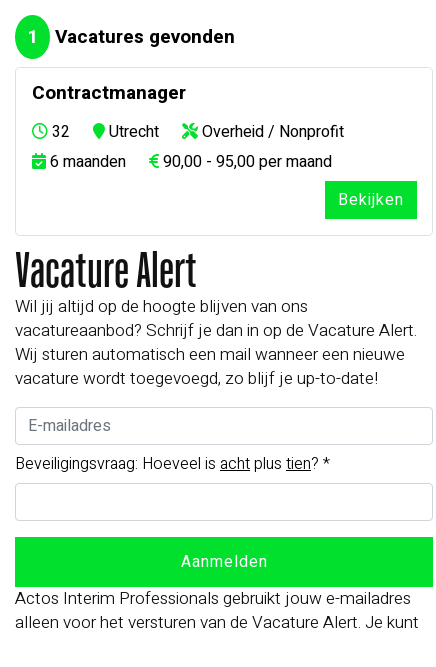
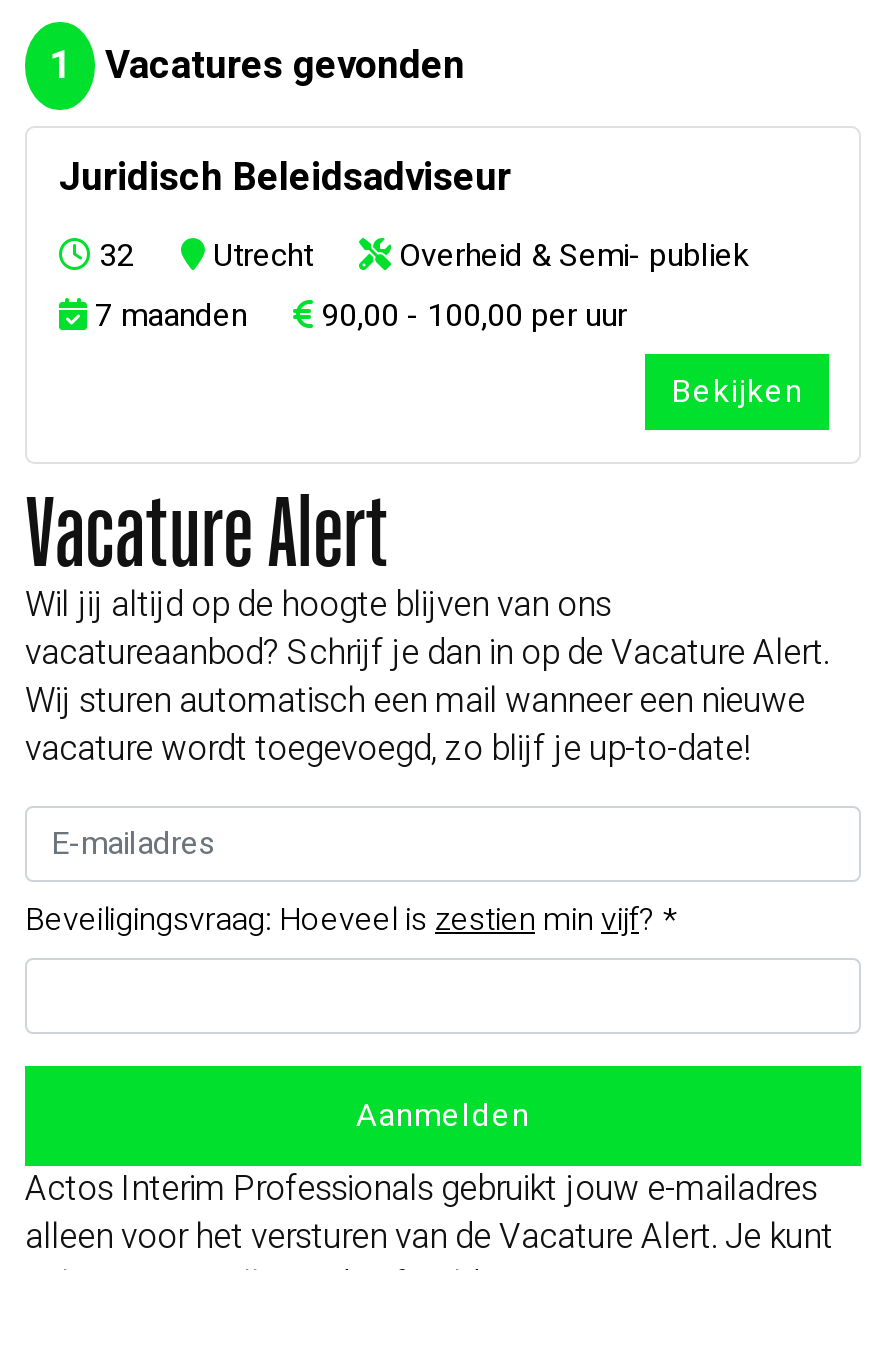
- Contractmanager
+ Juridisch Beleidsadviseur

- Overheid / Nonprofit
- 6 maanden
- 90,00 - 95,00 per maand
+ Overheid & Semi- publiek
+ 7 maanden
+ 90,00 - 100,00 per uur

- Beveiligingsvraag: Hoeveel is acht plus tien? *
+ Beveiligingsvraag: Hoeveel is zestien min vijf? *
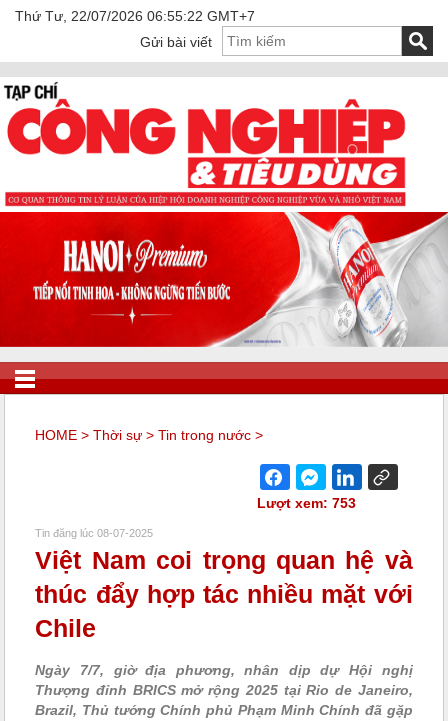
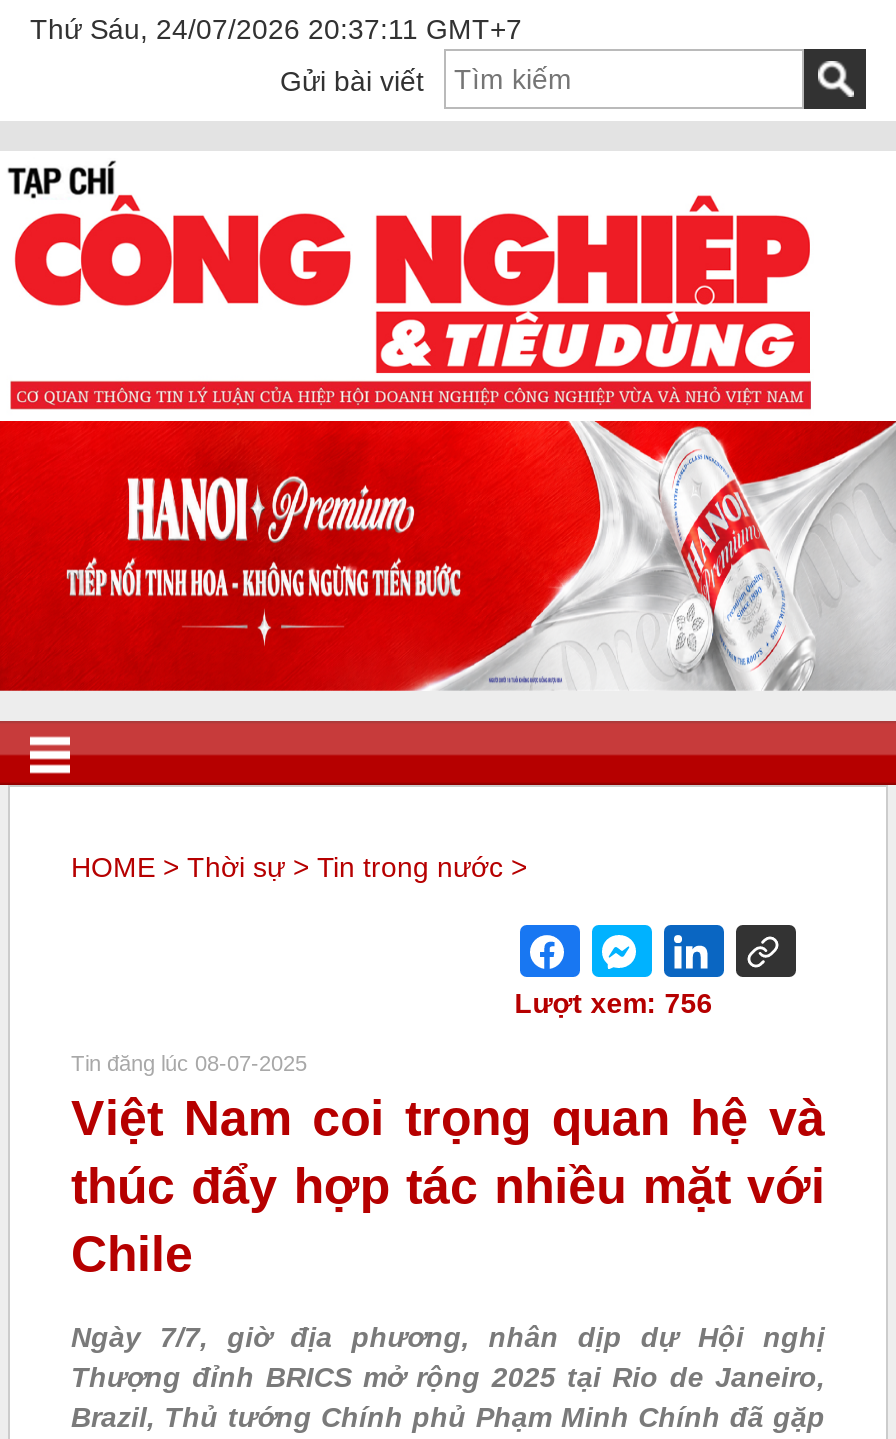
- Thứ Tư, 22/07/2026 06:55:22 GMT+7
+ Thứ Sáu, 24/07/2026 20:37:11 GMT+7

- Lượt xem: 753
+ Lượt xem: 756
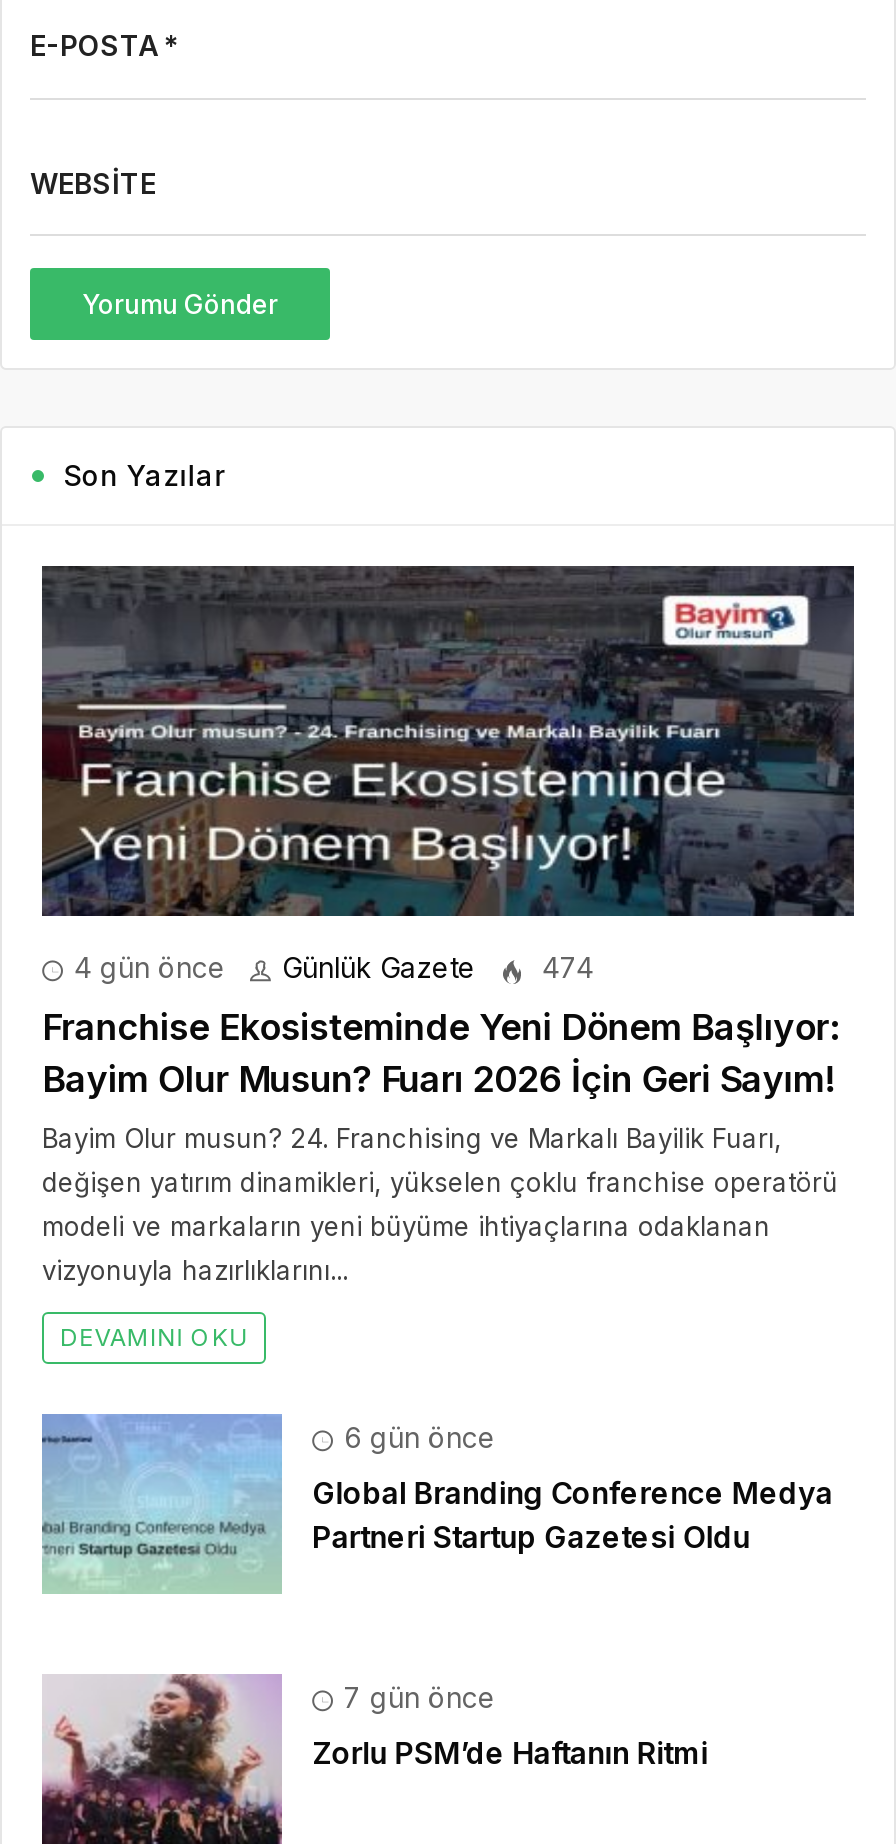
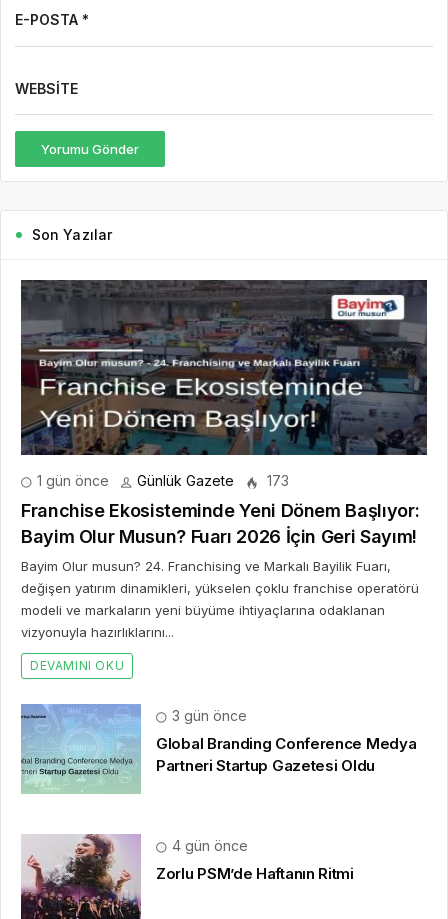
- 4 gün önce
+ 1 gün önce

- 474
+ 173

- 6 gün önce
+ 3 gün önce

- 7 gün önce
+ 4 gün önce
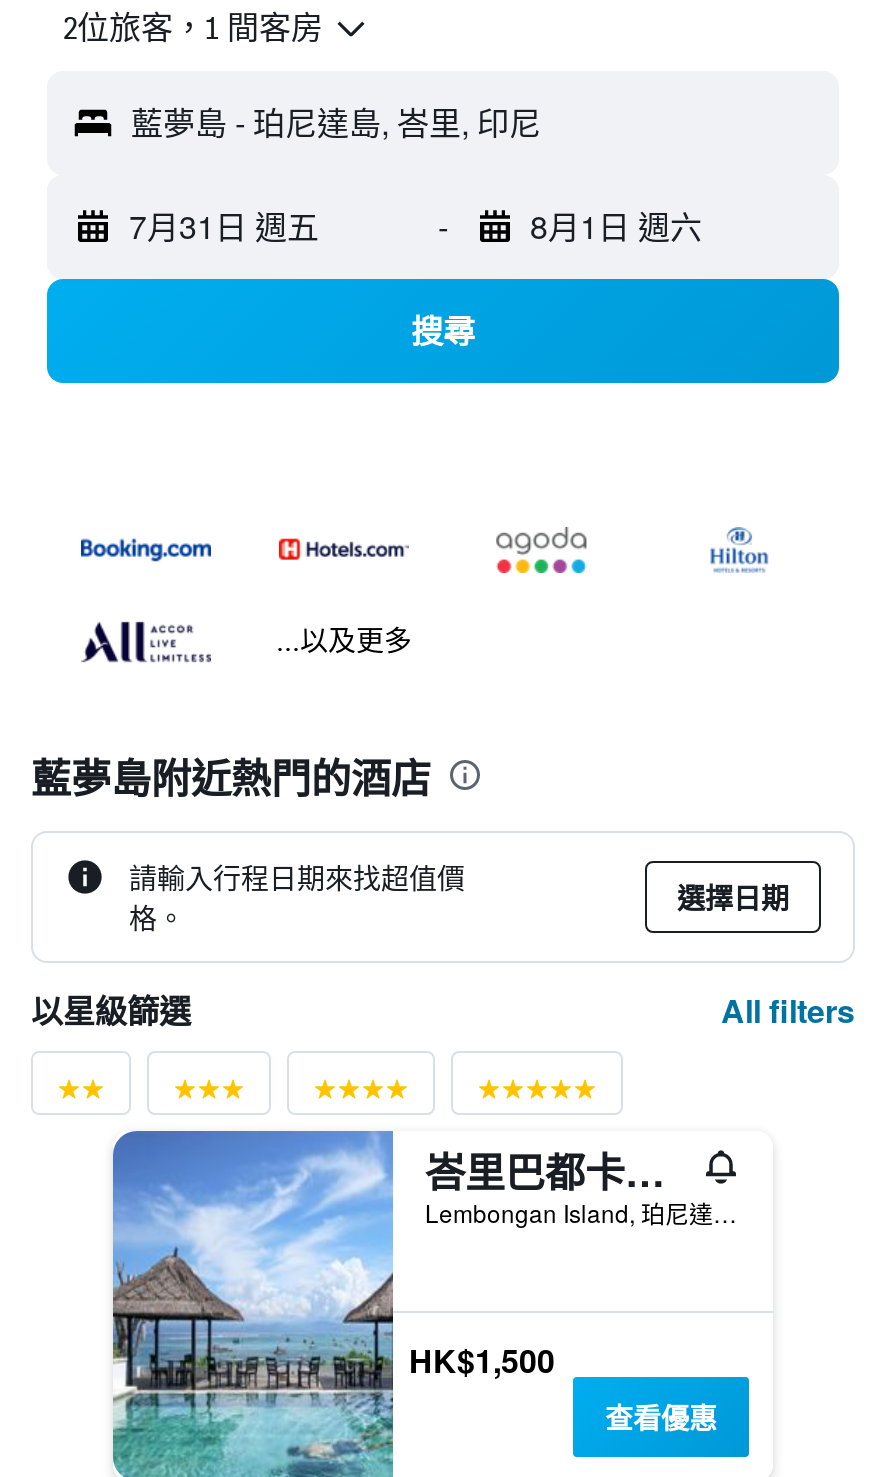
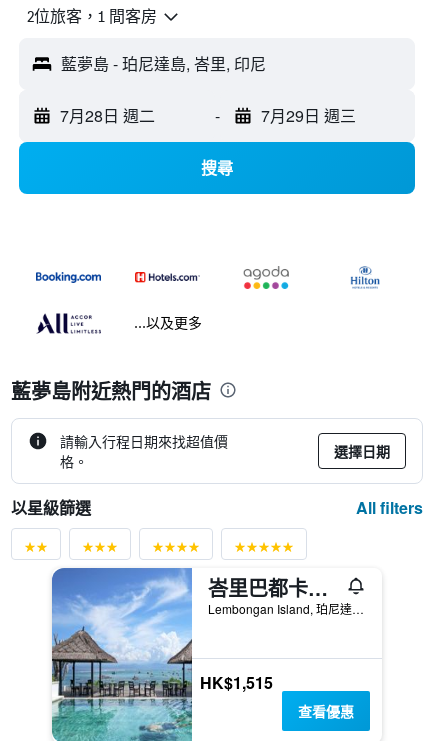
- 7月31日 週五
+ 7月28日 週二

- 8月1日 週六
+ 7月29日 週三

- HK$1,500
+ HK$1,515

____

WHAT THE TASK REQUIRES
Excluding all pictures, print exactly and only the lines from the line with "- Lượt xem: 753" through the end of the records above, both ends included.

ANSWER TO THIS PROBLEM
- Lượt xem: 753
+ Lượt xem: 756
- 4 gün önce
+ 1 gün önce

- 474
+ 173

- 6 gün önce
+ 3 gün önce

- 7 gün önce
+ 4 gün önce
- 7月31日 週五
+ 7月28日 週二

- 8月1日 週六
+ 7月29日 週三

- HK$1,500
+ HK$1,515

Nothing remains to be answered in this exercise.